### Input records
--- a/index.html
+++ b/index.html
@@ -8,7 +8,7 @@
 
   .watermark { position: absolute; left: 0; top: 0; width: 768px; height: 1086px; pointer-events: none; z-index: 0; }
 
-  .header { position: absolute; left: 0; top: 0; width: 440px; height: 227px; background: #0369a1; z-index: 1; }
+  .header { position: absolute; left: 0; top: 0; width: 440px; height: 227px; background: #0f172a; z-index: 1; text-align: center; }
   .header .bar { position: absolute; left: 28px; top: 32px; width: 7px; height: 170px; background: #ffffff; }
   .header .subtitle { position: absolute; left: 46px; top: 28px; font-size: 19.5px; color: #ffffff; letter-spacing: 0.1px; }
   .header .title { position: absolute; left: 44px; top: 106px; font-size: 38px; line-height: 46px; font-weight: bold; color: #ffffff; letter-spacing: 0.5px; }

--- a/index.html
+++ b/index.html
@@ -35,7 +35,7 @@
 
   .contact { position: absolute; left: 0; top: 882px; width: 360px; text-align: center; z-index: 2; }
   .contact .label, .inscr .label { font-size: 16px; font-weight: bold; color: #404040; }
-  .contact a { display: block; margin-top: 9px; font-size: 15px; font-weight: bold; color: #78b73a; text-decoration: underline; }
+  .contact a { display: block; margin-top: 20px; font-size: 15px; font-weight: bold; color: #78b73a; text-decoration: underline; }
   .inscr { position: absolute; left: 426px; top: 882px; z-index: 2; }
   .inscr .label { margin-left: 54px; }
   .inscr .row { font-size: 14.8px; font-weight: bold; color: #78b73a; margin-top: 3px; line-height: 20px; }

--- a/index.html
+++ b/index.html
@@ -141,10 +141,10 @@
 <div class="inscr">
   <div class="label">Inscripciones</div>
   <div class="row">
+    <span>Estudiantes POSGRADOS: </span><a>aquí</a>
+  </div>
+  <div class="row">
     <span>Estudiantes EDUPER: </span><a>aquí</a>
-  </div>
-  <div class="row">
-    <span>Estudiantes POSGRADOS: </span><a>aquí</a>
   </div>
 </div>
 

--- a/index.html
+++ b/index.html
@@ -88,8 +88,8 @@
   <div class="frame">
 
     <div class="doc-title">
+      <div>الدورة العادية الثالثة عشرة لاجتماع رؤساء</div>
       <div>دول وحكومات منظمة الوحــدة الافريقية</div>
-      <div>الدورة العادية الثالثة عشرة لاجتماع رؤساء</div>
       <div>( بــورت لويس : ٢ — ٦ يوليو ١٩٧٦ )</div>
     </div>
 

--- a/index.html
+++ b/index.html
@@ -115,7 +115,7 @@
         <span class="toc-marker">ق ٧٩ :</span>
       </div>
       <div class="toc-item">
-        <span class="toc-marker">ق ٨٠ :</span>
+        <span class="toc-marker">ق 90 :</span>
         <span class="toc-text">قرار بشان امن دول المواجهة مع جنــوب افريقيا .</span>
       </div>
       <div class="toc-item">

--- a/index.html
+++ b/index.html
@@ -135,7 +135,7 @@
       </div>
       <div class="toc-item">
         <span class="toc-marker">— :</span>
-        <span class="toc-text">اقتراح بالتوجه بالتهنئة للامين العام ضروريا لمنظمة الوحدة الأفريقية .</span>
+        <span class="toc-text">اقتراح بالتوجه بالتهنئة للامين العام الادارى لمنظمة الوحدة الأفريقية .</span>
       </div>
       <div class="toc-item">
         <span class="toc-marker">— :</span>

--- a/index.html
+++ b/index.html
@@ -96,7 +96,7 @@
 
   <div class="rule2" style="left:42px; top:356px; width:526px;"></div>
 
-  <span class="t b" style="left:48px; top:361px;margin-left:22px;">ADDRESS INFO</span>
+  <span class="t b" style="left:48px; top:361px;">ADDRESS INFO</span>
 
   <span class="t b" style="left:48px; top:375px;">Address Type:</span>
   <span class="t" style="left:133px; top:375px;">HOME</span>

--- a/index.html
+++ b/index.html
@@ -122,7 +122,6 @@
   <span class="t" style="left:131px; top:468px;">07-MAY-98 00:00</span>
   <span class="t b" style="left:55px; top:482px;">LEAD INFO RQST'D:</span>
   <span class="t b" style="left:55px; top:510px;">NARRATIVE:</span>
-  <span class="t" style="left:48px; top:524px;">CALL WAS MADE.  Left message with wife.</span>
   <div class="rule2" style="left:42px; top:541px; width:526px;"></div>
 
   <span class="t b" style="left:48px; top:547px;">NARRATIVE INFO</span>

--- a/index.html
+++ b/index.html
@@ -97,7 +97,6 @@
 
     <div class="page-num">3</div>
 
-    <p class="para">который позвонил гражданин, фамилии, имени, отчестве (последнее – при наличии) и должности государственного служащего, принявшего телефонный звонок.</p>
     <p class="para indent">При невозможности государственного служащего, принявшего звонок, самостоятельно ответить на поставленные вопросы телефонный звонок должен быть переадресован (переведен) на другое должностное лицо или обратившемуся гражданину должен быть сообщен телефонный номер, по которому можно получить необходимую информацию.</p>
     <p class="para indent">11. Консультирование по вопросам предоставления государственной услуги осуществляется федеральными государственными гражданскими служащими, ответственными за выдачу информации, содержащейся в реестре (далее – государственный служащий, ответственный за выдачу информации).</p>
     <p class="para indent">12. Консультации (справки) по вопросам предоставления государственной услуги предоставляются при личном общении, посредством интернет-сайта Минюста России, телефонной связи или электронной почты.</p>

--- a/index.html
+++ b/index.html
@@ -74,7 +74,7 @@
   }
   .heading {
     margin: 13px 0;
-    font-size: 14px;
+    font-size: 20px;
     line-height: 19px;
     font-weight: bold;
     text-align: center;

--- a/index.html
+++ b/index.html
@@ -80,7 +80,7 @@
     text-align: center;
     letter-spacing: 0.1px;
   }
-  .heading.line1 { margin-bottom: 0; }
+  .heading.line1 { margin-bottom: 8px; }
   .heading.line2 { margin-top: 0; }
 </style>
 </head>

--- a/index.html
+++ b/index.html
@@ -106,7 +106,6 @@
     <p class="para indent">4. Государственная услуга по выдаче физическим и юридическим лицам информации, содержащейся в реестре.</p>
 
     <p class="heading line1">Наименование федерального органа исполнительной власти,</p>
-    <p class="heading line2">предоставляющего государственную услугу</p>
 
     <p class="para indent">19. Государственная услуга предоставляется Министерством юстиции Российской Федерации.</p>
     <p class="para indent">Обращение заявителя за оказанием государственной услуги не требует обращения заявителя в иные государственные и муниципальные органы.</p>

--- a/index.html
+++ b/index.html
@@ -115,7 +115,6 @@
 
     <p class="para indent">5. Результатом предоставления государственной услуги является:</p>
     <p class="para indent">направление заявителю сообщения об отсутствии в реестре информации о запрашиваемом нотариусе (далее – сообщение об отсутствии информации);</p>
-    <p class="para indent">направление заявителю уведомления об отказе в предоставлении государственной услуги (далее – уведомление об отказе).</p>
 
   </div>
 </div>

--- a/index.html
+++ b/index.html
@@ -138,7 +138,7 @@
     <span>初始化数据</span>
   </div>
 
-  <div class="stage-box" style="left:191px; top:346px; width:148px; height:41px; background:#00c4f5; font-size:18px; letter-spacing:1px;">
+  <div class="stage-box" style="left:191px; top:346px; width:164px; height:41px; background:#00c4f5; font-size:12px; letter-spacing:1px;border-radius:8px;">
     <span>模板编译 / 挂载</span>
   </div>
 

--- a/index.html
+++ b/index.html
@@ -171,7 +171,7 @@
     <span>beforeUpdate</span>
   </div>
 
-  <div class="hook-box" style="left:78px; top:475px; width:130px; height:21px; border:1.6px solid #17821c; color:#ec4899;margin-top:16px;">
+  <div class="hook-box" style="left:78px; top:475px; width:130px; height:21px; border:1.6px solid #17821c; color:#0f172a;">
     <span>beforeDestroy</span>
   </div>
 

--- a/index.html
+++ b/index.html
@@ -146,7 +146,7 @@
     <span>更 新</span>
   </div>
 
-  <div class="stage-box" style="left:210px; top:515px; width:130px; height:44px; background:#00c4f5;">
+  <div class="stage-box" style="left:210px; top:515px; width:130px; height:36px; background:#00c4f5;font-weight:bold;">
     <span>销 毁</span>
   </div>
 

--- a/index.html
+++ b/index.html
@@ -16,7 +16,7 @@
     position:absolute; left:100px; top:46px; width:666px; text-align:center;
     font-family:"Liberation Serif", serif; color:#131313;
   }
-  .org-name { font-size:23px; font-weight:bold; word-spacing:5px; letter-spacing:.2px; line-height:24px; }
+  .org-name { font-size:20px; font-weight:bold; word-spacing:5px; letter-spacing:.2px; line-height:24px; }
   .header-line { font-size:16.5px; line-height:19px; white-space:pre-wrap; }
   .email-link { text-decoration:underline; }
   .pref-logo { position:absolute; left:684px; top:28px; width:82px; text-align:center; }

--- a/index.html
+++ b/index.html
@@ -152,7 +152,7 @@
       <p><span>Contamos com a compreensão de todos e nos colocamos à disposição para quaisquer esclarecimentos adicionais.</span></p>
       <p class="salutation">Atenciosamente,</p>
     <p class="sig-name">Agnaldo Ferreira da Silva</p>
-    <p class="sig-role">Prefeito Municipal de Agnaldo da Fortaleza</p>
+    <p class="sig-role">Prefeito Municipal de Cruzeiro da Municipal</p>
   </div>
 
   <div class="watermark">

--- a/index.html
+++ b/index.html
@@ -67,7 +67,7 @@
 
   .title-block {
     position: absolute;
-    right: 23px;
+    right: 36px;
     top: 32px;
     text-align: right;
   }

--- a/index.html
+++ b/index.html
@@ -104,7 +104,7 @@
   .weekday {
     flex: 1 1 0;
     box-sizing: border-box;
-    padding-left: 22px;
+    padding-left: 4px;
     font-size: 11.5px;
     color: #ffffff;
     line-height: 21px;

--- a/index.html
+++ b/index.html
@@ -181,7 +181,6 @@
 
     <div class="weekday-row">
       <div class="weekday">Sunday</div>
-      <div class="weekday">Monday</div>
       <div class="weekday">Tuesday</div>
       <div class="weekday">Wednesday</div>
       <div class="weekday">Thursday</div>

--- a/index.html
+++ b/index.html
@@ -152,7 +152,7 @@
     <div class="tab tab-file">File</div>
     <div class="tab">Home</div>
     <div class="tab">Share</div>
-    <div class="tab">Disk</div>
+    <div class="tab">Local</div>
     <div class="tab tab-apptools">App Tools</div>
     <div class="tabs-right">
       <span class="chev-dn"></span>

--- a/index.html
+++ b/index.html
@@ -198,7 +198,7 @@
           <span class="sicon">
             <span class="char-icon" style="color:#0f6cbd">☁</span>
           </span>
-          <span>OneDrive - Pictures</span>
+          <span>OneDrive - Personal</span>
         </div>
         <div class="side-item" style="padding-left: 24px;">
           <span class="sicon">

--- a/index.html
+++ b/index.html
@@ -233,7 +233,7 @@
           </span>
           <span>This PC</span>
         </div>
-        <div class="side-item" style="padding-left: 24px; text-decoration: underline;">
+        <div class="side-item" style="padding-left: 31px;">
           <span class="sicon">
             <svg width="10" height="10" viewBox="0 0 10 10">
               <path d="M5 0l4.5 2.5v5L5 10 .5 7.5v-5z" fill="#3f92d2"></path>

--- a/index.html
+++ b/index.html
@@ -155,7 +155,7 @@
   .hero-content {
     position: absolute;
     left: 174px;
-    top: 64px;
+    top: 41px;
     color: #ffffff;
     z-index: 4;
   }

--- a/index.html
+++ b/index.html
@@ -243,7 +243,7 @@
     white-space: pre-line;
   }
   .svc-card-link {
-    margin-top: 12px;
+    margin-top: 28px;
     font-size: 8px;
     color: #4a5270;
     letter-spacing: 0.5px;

### Exercise
Using the entries above, give again exactly the lines from the line holding "<p><span>Contamos com a" through the line holding "-104,7 +104,7 @@". Include both end lines and nothing else.

### Output of the task
       <p><span>Contamos com a compreensão de todos e nos colocamos à disposição para quaisquer esclarecimentos adicionais.</span></p>
       <p class="salutation">Atenciosamente,</p>
     <p class="sig-name">Agnaldo Ferreira da Silva</p>
-    <p class="sig-role">Prefeito Municipal de Agnaldo da Fortaleza</p>
+    <p class="sig-role">Prefeito Municipal de Cruzeiro da Municipal</p>
   </div>
 
   <div class="watermark">

--- a/index.html
+++ b/index.html
@@ -67,7 +67,7 @@
 
   .title-block {
     position: absolute;
-    right: 23px;
+    right: 36px;
     top: 32px;
     text-align: right;
   }

--- a/index.html
+++ b/index.html
@@ -104,7 +104,7 @@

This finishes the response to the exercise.